"""
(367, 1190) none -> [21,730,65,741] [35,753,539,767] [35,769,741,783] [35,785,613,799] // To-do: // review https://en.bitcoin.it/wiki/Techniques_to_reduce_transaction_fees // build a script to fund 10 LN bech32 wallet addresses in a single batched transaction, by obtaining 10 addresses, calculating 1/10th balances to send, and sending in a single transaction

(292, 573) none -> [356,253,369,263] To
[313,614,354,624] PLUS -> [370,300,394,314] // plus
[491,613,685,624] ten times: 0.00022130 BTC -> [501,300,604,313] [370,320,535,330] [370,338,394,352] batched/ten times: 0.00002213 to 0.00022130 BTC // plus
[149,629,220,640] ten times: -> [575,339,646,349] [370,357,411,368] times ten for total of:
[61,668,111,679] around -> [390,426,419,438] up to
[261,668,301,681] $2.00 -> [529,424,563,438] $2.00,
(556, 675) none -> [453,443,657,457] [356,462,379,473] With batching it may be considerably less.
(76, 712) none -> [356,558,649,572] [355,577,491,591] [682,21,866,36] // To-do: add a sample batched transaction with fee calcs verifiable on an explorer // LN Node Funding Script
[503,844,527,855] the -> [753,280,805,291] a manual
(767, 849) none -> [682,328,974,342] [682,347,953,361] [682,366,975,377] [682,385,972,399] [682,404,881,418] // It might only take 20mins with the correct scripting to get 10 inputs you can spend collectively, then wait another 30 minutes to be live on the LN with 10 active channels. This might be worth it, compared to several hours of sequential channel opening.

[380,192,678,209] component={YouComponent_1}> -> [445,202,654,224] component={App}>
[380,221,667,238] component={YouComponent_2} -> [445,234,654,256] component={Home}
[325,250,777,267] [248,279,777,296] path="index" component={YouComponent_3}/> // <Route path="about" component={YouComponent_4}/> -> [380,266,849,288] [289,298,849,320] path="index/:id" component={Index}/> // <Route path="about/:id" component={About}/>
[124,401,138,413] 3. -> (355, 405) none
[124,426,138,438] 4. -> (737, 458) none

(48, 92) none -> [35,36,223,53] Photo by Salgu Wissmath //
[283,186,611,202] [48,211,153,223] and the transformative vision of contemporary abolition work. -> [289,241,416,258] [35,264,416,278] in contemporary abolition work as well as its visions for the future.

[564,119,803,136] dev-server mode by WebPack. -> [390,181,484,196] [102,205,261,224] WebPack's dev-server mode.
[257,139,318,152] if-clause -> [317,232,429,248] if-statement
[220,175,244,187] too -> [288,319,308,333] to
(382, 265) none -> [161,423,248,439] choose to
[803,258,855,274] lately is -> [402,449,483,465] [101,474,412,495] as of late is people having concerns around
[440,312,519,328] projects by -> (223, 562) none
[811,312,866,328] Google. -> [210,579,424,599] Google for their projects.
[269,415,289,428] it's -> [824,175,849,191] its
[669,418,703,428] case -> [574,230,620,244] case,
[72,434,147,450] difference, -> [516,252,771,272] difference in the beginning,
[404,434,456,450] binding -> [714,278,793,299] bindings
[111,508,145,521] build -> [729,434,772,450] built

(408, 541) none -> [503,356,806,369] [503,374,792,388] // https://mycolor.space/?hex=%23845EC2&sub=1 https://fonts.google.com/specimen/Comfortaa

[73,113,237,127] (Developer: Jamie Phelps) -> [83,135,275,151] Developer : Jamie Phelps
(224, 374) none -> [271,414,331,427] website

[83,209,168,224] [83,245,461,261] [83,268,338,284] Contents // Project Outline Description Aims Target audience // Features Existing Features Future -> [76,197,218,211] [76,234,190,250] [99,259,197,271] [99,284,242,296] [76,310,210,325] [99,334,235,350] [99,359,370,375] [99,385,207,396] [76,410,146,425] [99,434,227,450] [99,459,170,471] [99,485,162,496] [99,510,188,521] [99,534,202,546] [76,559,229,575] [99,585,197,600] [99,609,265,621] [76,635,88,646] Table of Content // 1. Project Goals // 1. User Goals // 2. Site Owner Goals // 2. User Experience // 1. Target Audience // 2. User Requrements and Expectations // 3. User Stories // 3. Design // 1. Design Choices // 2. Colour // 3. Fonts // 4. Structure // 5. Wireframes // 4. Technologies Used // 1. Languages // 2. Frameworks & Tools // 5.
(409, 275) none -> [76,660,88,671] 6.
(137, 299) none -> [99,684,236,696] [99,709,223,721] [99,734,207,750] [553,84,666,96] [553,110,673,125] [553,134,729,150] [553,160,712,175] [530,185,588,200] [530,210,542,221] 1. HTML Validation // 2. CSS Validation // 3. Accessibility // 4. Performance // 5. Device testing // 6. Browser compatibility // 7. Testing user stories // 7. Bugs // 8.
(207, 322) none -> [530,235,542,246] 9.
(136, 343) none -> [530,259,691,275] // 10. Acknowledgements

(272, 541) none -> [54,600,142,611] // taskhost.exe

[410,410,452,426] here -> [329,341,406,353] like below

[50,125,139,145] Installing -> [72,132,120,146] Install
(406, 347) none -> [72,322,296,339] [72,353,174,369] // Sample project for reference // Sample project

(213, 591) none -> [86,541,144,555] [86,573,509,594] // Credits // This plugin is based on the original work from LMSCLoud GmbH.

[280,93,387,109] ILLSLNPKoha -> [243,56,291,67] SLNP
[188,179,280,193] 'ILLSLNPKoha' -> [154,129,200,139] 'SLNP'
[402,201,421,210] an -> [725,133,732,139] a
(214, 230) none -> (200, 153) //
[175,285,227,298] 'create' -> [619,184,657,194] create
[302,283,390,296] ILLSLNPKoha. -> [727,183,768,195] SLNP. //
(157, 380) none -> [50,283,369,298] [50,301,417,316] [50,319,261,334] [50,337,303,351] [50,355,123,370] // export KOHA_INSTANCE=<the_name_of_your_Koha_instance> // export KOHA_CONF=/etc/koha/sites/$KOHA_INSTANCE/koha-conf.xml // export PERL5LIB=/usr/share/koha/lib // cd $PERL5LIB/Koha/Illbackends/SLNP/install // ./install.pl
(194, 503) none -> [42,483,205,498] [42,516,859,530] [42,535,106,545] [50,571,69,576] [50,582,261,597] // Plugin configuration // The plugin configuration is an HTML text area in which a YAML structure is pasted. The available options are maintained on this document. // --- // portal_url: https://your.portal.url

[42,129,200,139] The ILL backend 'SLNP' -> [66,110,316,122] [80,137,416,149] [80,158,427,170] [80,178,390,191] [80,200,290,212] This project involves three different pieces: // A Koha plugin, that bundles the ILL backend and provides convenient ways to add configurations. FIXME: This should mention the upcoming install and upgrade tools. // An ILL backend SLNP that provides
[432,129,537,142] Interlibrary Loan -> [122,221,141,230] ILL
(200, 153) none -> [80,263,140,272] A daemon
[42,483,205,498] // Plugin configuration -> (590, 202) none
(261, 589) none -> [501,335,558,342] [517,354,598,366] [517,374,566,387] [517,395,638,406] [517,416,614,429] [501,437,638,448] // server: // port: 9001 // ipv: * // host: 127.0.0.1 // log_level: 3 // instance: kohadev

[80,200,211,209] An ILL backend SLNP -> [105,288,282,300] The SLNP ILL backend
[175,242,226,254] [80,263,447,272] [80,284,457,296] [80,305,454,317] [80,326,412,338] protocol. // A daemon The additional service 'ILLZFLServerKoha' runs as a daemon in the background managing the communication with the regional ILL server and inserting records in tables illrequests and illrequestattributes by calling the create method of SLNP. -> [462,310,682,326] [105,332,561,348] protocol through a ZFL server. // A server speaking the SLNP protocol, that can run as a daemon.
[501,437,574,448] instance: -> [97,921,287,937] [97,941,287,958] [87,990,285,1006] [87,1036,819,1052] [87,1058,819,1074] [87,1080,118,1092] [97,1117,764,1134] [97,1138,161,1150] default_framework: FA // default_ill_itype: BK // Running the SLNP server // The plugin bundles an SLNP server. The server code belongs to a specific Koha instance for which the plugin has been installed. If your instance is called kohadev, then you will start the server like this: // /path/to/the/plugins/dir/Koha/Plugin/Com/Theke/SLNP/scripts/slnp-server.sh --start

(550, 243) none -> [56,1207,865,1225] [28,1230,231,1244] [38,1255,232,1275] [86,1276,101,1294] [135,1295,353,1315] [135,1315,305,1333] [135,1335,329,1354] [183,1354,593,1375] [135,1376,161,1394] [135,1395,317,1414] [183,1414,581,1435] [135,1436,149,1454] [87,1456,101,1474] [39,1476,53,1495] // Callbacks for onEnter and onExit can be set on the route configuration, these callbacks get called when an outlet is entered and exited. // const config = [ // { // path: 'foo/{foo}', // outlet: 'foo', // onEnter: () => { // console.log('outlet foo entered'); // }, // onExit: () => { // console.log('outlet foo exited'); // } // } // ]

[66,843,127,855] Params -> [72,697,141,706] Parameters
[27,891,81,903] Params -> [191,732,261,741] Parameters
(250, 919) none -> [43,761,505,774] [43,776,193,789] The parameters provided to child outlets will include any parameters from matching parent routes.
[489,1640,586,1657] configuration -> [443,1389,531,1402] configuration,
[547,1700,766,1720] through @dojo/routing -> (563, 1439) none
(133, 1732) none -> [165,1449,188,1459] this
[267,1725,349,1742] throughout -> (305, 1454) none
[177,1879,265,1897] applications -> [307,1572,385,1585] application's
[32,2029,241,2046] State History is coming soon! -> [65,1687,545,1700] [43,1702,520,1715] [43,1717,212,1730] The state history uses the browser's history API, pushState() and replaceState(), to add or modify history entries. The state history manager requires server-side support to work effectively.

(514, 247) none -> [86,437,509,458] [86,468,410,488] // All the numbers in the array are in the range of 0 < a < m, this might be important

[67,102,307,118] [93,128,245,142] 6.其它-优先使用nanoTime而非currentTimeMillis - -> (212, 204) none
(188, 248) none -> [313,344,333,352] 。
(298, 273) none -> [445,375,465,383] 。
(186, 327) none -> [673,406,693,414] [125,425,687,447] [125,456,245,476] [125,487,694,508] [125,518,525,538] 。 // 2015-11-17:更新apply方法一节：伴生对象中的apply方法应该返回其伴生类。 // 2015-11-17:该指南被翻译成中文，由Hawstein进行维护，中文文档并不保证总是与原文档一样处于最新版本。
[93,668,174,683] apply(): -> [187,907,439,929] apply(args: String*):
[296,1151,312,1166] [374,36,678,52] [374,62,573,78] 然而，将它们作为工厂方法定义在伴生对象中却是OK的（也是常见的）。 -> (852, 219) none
"""
■ Exercise prompt
What is needed is a verbatim copy of every line in the records above from the one containing "[503,844,527,855] the ->" down to the one containing "[124,426,138,438] 4. -> (737, 458) none", both included, and nothing more.

■ Exercise answer
[503,844,527,855] the -> [753,280,805,291] a manual
(767, 849) none -> [682,328,974,342] [682,347,953,361] [682,366,975,377] [682,385,972,399] [682,404,881,418] // It might only take 20mins with the correct scripting to get 10 inputs you can spend collectively, then wait another 30 minutes to be live on the LN with 10 active channels. This might be worth it, compared to several hours of sequential channel opening.

[380,192,678,209] component={YouComponent_1}> -> [445,202,654,224] component={App}>
[380,221,667,238] component={YouComponent_2} -> [445,234,654,256] component={Home}
[325,250,777,267] [248,279,777,296] path="index" component={YouComponent_3}/> // <Route path="about" component={YouComponent_4}/> -> [380,266,849,288] [289,298,849,320] path="index/:id" component={Index}/> // <Route path="about/:id" component={About}/>
[124,401,138,413] 3. -> (355, 405) none
[124,426,138,438] 4. -> (737, 458) none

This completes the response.